I have the following scenario: I create a lucene document from a potentially very large text. Apart from indexing the text, I perform some analysis on the document for which I need the document's term frequency vector. The results of this analysis also need to be stored in the lucene document/index. Here is my current approach:
With the following method I compute the text's term vector (_analyzer
is an instance of some Lucene.Net.Analysis.Analyzer
):
public Dictionary<string, int> GetTermVector(string text)
{
var termVector = new Dictionary<string, int>();
using (var stringReader = new StringReader(text))
{
var tokenStream = _analyzer.TokenStream("", stringReader);
var charTermAttribute = tokenStream.GetAttribute<ITermAttribute>();
while (tokenStream.IncrementToken())
{
var term = charTermAttribute.Term;
if (termVector.ContainsKey(term)) termVector[term]++;
else termVector.Add(term, 1);
}
return termVector;
}
}
The above method is used by a method which basically sends the 500 most frequent terms to a webservice and returns the results.
public static class CategorizationService
{
private static ScoringServiceClient _service;
public static Dictionary<Guid, double> Categorize(string text, Language language)
{
var tokenizer = language == Language.English
? new StringTokenizer(new PrimaryAnalyzer())
: new StringTokenizer(new PrimaryAnalyzer("German"));
var termVector = tokenizer
.GetTermVector(text)
.OrderByDescending(p => p.Value)
.ToDictionary(p => p.Key, p => p.Value)
.Take(500);
// Create string representation of the term vector which is consumed by webservice
var termVectorString = termVector.Aggregate(string.Empty, (s, pair) => s + $"{pair.Key};{pair.Value}\n");
try
{
var isoLanguageString = language == Language.English ? "en" : "de";
if (_service == null) _service = new ScoringServiceClient();
_service.ClientCredentials.UserName.UserName = Program.UserName;
_service.ClientCredentials.UserName.Password = Program.UserPassword;
var categories = _service.Categorize(termVectorString, isoLanguageString);
return categories;
}
catch (Exception e)
{
Console.WriteLine(e.Message);
_service.SafeDispose();
_service = null;
throw;
}
}
}
Afterwards, everything is packaged into a lucene document which I add to the index.

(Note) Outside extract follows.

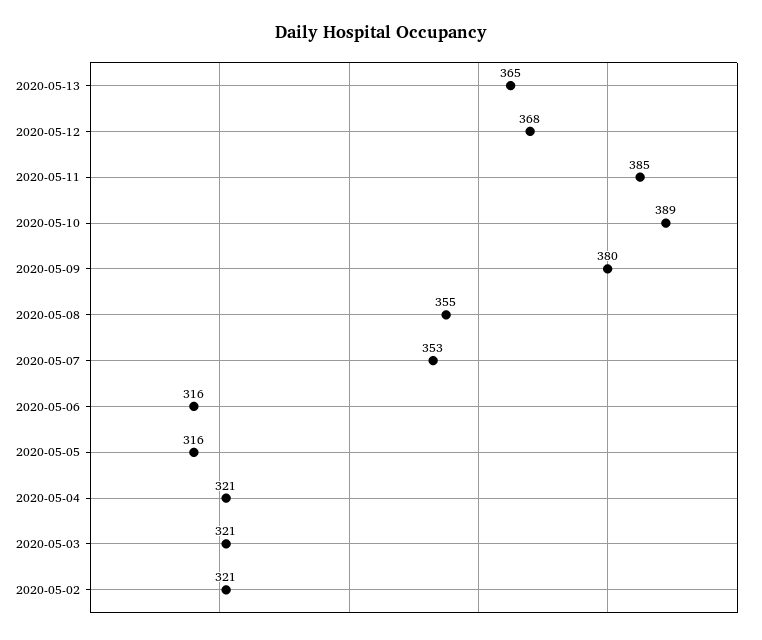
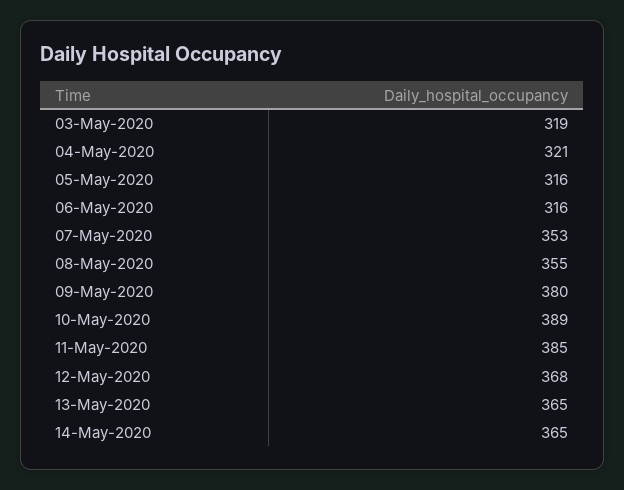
2020-05-03: 321 -> 319
2020-05-02: 321 -> none
14-May-2020: none -> 365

Last step is committing the index changes. Here is the method which calls the analysis and creates the document:
var itemContent = ReadItemContent();
var deContent = language == Language.German ? itemContent : string.Empty;
var enContent = language == Language.English ? itemContent : string.Empty;
try
{
categories = CategorizationService.Categorize(itemContent, language);
isCategorized = true;
}
catch (Exception) {}
// Transform analysis results into an indexable string
var categoriesString = categories.Aggregate(string.Empty, (seed, categorization) => $"{seed} \r\n {categorization.Key} {categorization.Value}");
var document = new Document();
document.Add(new Field("Id", $"localfile:{Guid.NewGuid()}", Field.Store.YES, Field.Index.NOT_ANALYZED, Field.TermVector.YES));
// More field added here
Console.WriteLine("Adding document...");
// In this step, lucene analyzes the document again
_writer.AddDocument(document);
Console.WriteLine("Commiting index...");
_writer.Commit();
Console.WriteLine("Reopening reader...");
_reader = _reader.Reopen();
Console.WriteLine("Reading term vector");
Obviously there is some wastage involved in this approach. I am now thinking about how to avoid running the analyzer over the entire text twice (first time for my own analysis, second for indexing the document). That would mean, however, that I need to index the document first, then perform my own analysis and then update the document to contain the analysis results. I am not sure if this leads to a double indexing again...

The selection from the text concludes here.